Dakar , 10 avril (SL-INFO) L’Alliance pour la République (APR) a réagi à la décision rendue le 8 avril 2026 par le Conseil constitutionnel du Sénégal, qui a censuré plusieurs dispositions de la loi portant création et organisation du Conseil national de régulation des médias (CNRM). Dans une déclaration du Secrétariat exécutif national, le parti salue une décision qu’il juge « de haute portée symbolique », estimant qu’elle met fin à des dispositions « manifestement attentatoires à la liberté d’expression et aux droits des journalistes et professionnels des médias ».
L’APR félicite également les députés du groupe Takku Wallu ainsi que ceux des non-inscrits, auteurs du recours devant le juge constitutionnel, qu’elle considère comme ayant agi « conformément à leur mandat pour défendre les libertés et préserver l’État de droit ».
Selon le parti, cette décision constitue un rappel fort du rôle de la Constitution dans la protection de la liberté de la presse et du droit à l’information des citoyens. L’APR accuse par ailleurs le pouvoir en place d’avoir tenté « d’étouffer financièrement la presse » et d’ « emprisonner des journalistes, avant de vouloir annihiler totalement la liberté d’informer ».

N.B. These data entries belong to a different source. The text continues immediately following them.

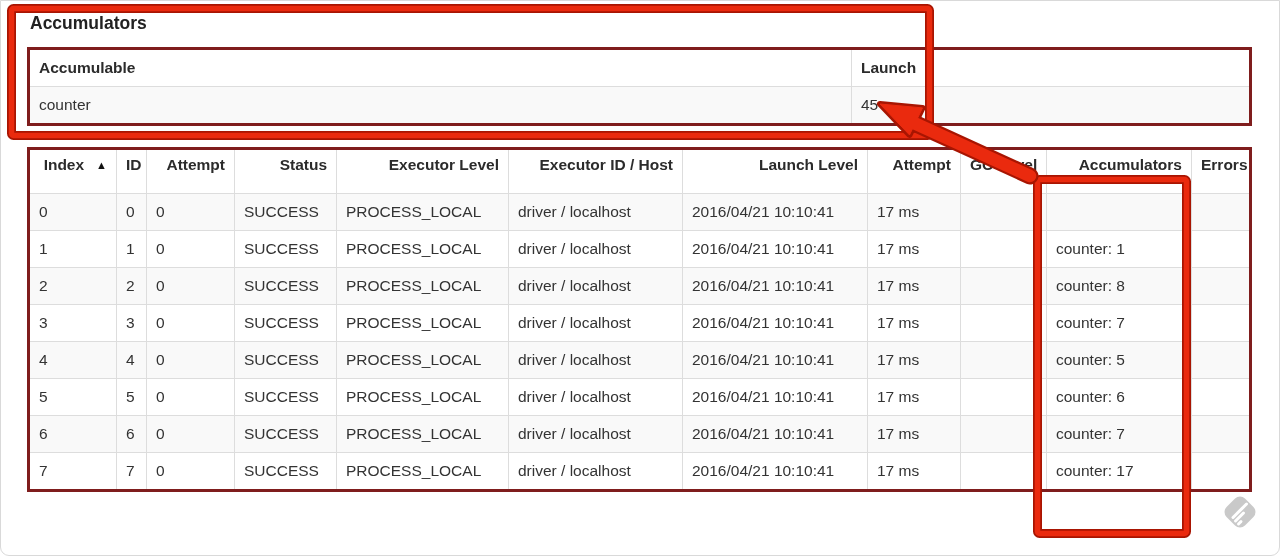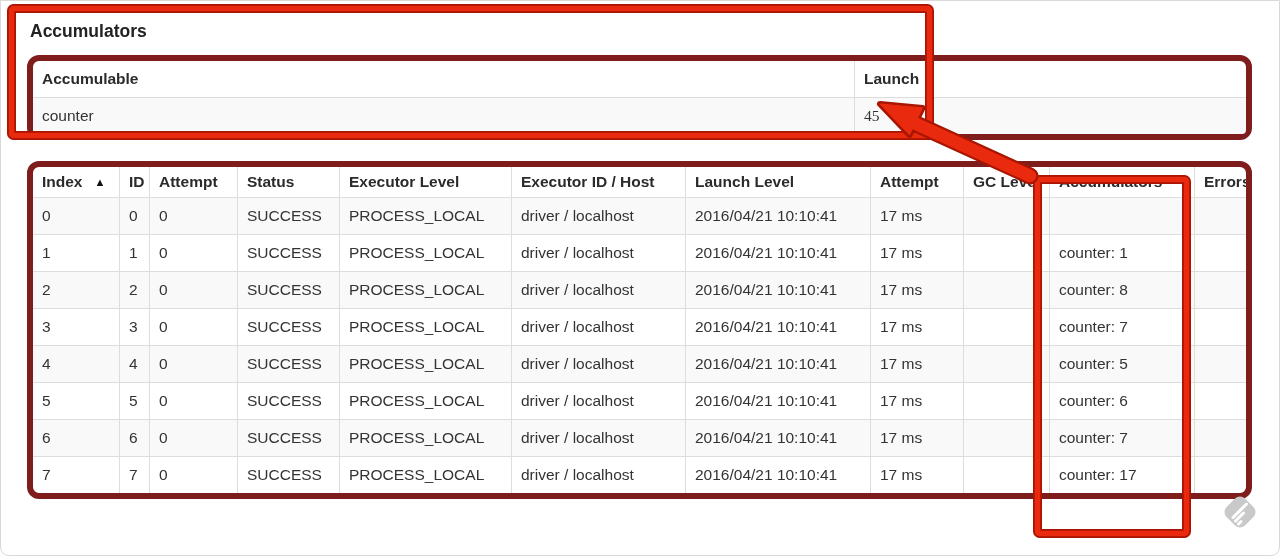"Accumulators" .content { top: 8px -> 0 }
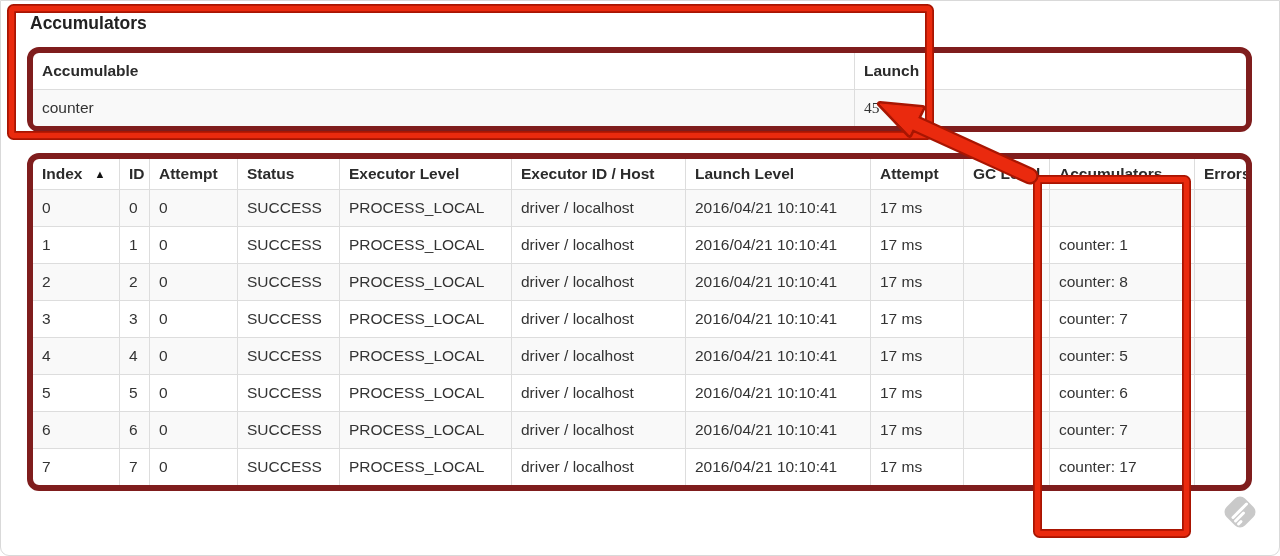"Accumulable" table.ui-table { border: 6px solid #7f1d1d -> 3px solid #7f1d1d; border-radius: 12px -> 0 }
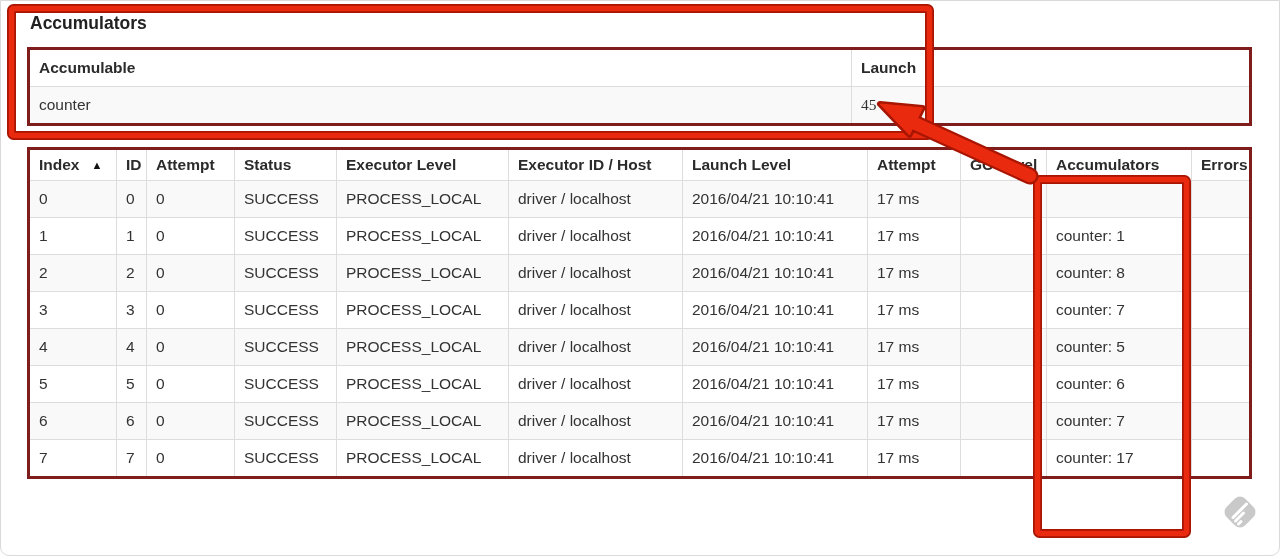"45" table.ui-table tbody tr:last-child td:last-child { font-family: Liberation Serif, serif -> none }
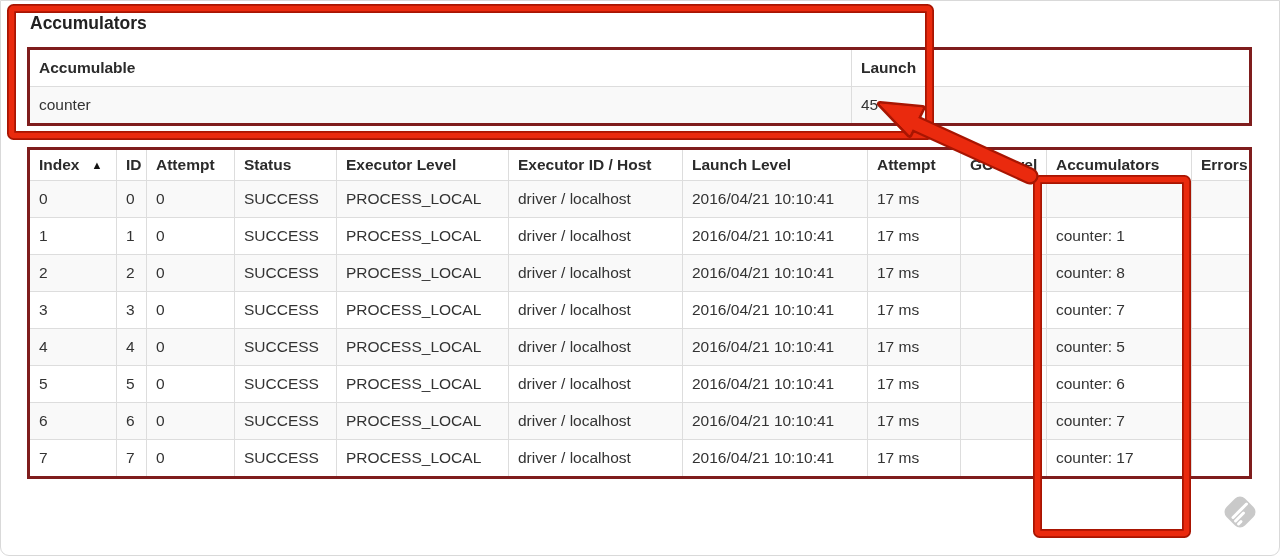"Index ▲" .tasks-table thead th { padding-bottom: 5px -> 18px; text-align: none -> right }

Des critiques virulentes contre le gouvernement
Sur le plan politique, l’APR appelle le ministre de la Communication à « cesser le harcèlement des médias privés » et à garantir aux professionnels de l’information des conditions d’exercice libres et indépendantes.
Abordant la situation économique, le parti se montre tout aussi critique. Se référant aux déclarations du Premier ministre du 4 avril 2026, il estime que le gouvernement « ne dispose d’aucune solution pour soulager les populations » confrontées à un quotidien difficile.
L’APR dénonce une « politique d’austérité violente » qui, selon elle, affectera particulièrement les jeunes, les femmes, les populations rurales et les retraités. Elle critique également une stratégie économique qu’elle qualifie de « matraquage fiscal », marquée par une pression accrue sur les agents économiques, en l’absence de projets structurants. Le parti s’indigne en outre de ce qu’il décrit comme une gestion marquée par « l’opulence, la gabegie, le copinage et l’utilisation des moyens de l’État à des fins de propagande ».
Dans ce contexte, l’APR réaffirme sa solidarité avec les syndicats et les forces sociales en lutte, et exhorte le gouvernement à « répondre immédiatement aux préoccupations des travailleurs ». Elle exige également la libération des « détenus politiques » et appelle les forces vives de la nation à « renforcer l’unité et la mobilisation » face à ce qu’elle qualifie de « gouvernement incompétent et liberticide ».